# [DIRECTIONS FOR THIS TASK]
Without its pictures, the listing below is to be transcribed exactly.

# [RECORDS TO PROCESS]
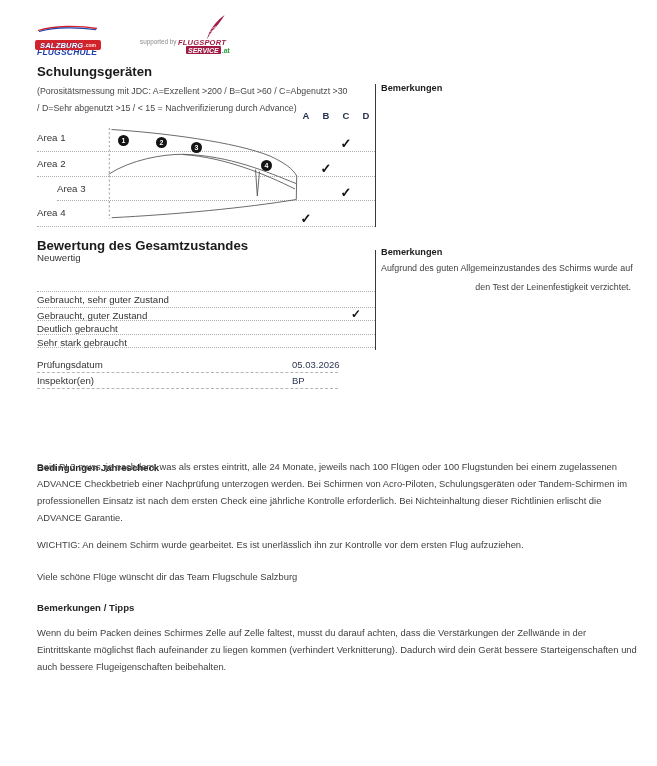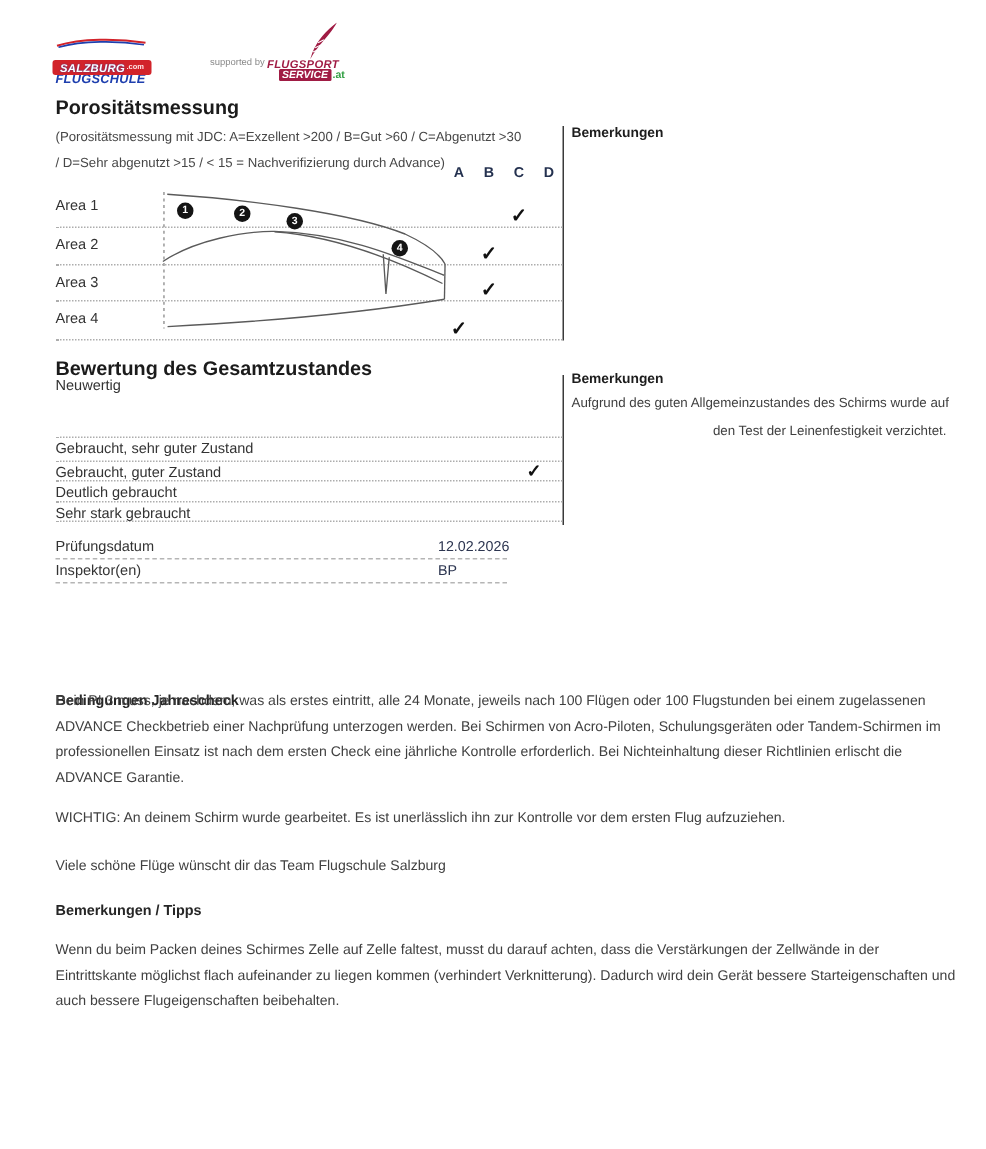"Porositätsmessung" div.abs { text: Porositätsmessung -> Schulungsgeräten }
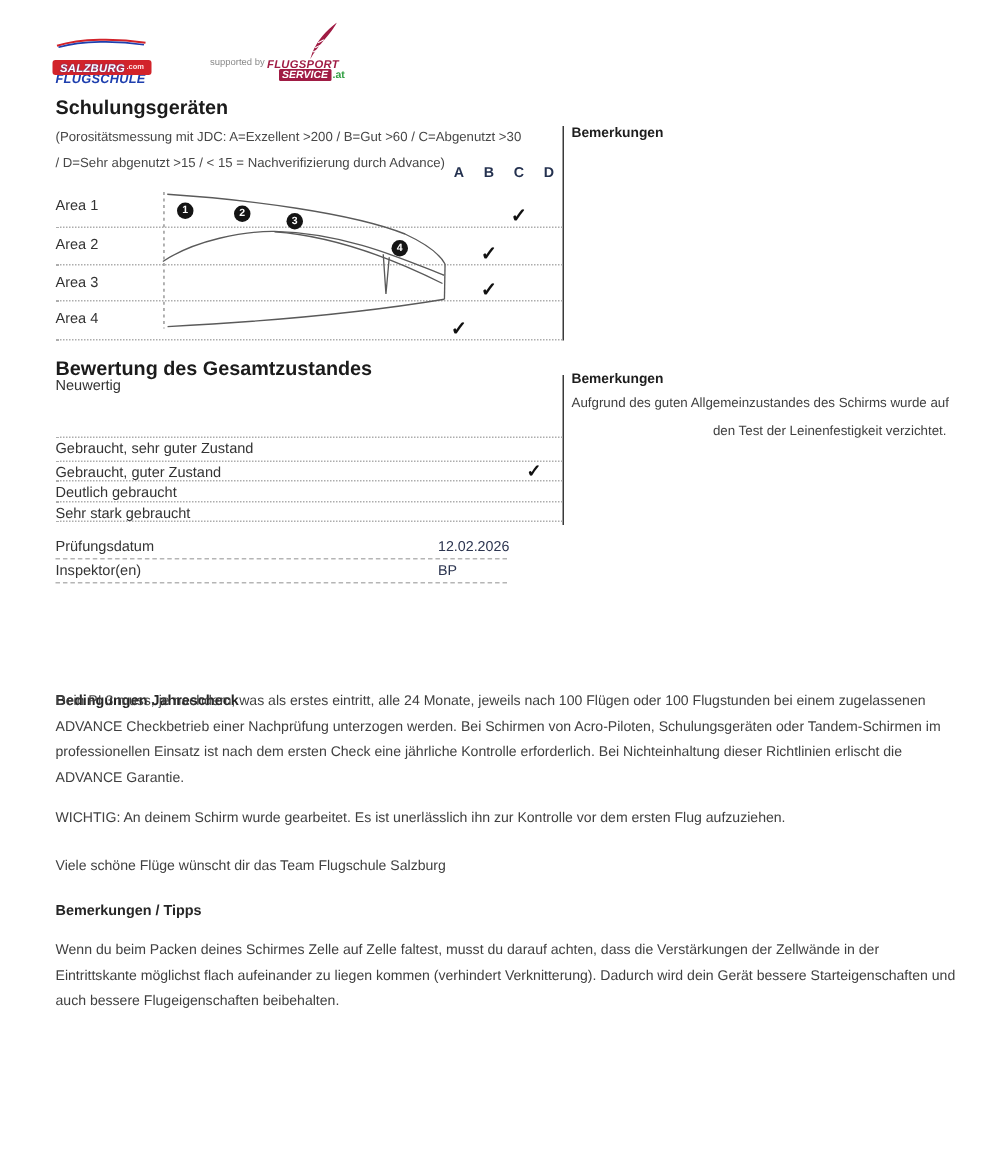"Area 3" div.poro-row { margin-left: none -> 20px }
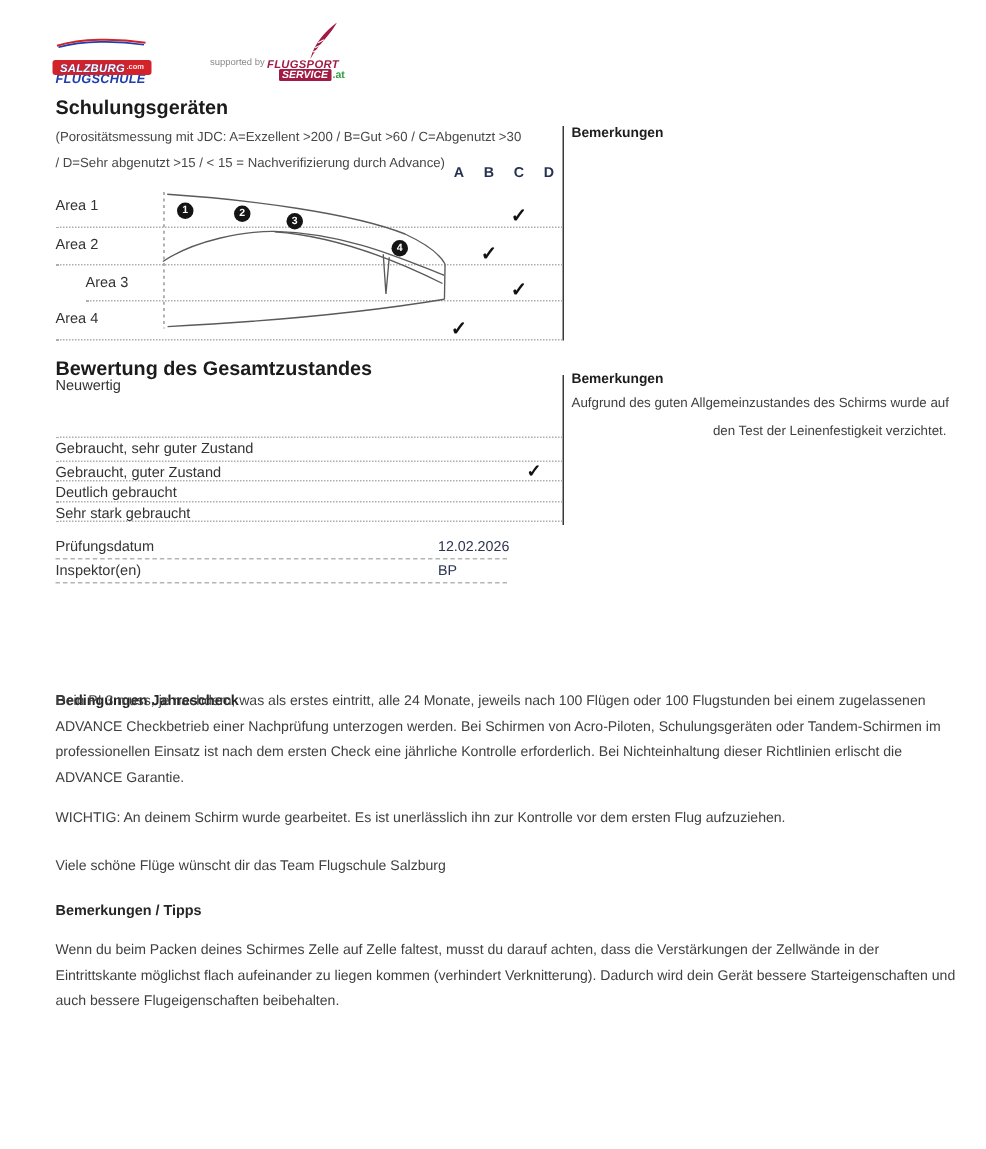"12.02.2026" span.value { text: 12.02.2026 -> 05.03.2026 }
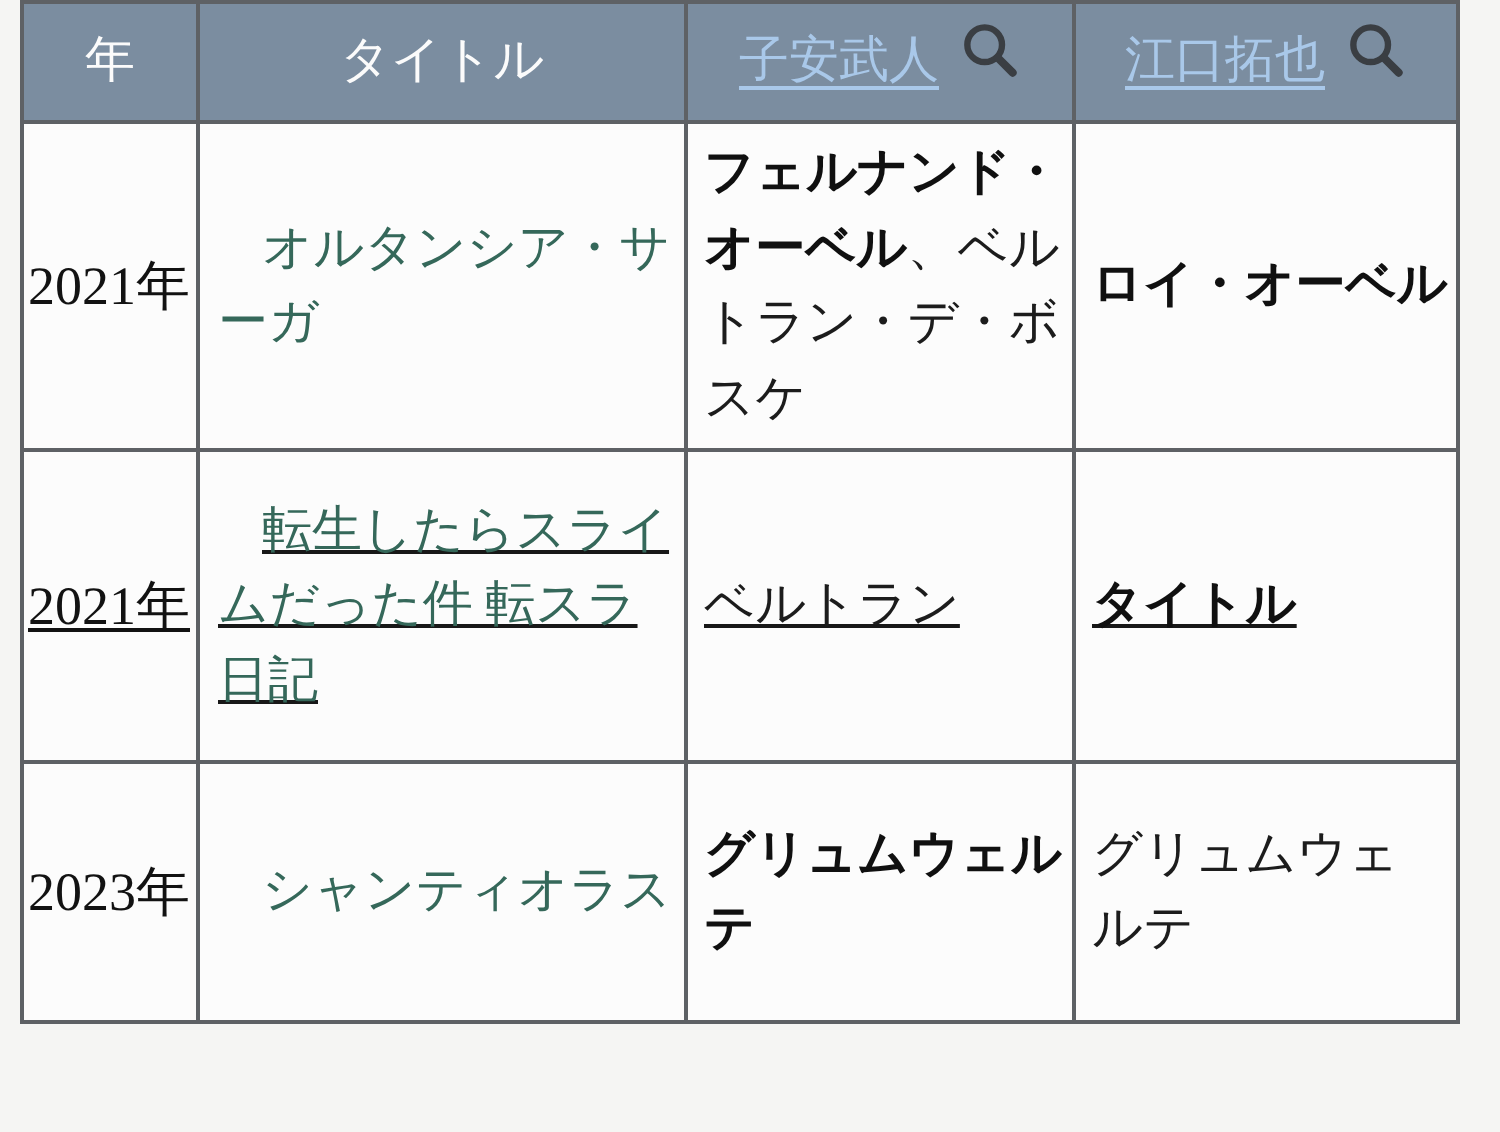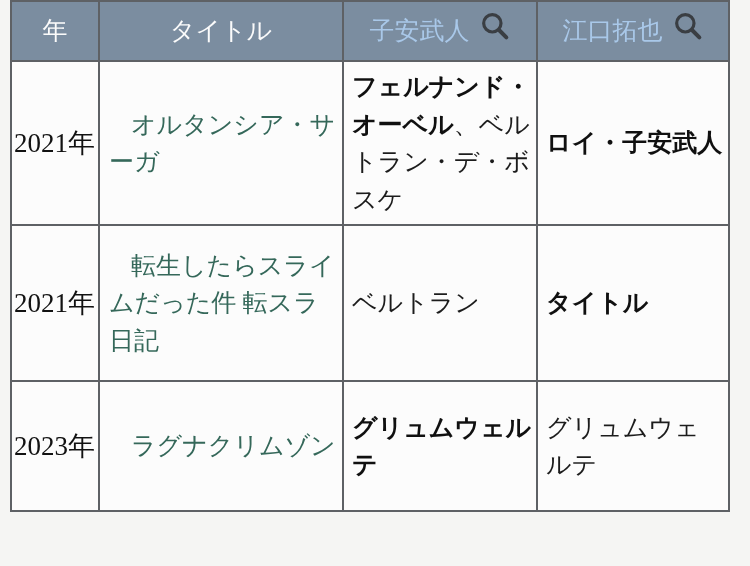"子安武人" .hdr-link { text-decoration: none -> underline }
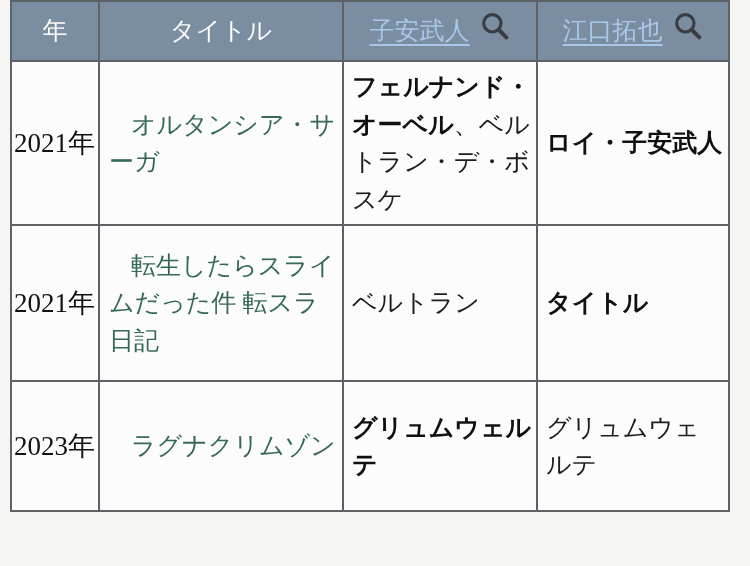"ロイ・子安武人" span.cast-bold { text: 子安武人 -> オーベル }
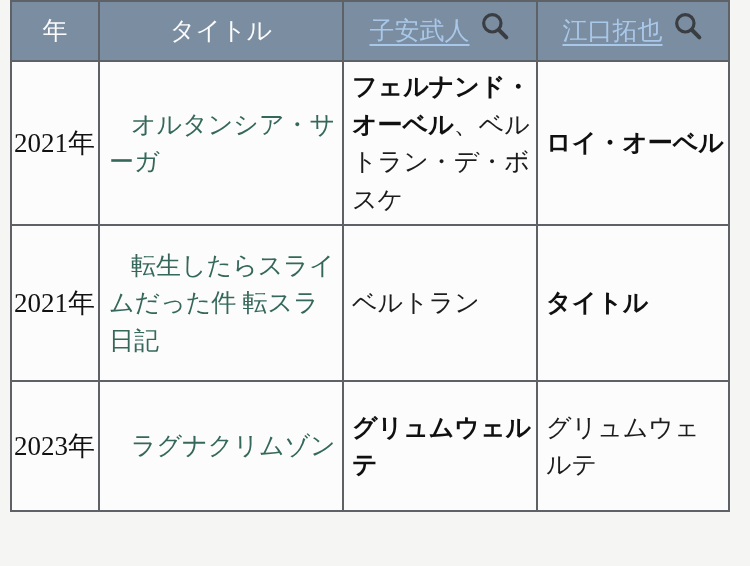"転生したらスライムだった件 転スラ日記" tr.row-2 td { text-decoration: none -> underline }
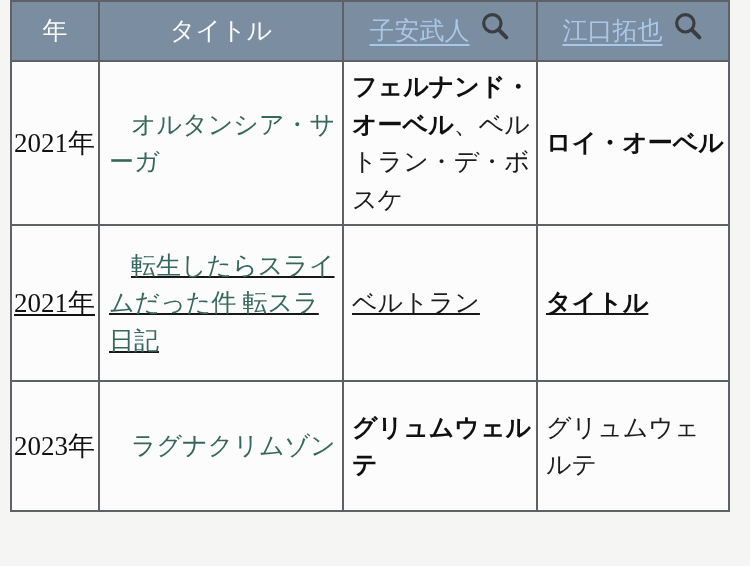"ラグナクリムゾン" a.title-link { text: ラグナクリムゾン -> シャンティオラス }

# [FINAL ANSWER]
"Porositätsmessung" div.abs { text: Porositätsmessung -> Schulungsgeräten }
"Area 3" div.poro-row { margin-left: none -> 20px }
"12.02.2026" span.value { text: 12.02.2026 -> 05.03.2026 }
"子安武人" .hdr-link { text-decoration: none -> underline }
"ロイ・子安武人" span.cast-bold { text: 子安武人 -> オーベル }
"転生したらスライムだった件 転スラ日記" tr.row-2 td { text-decoration: none -> underline }
"ラグナクリムゾン" a.title-link { text: ラグナクリムゾン -> シャンティオラス }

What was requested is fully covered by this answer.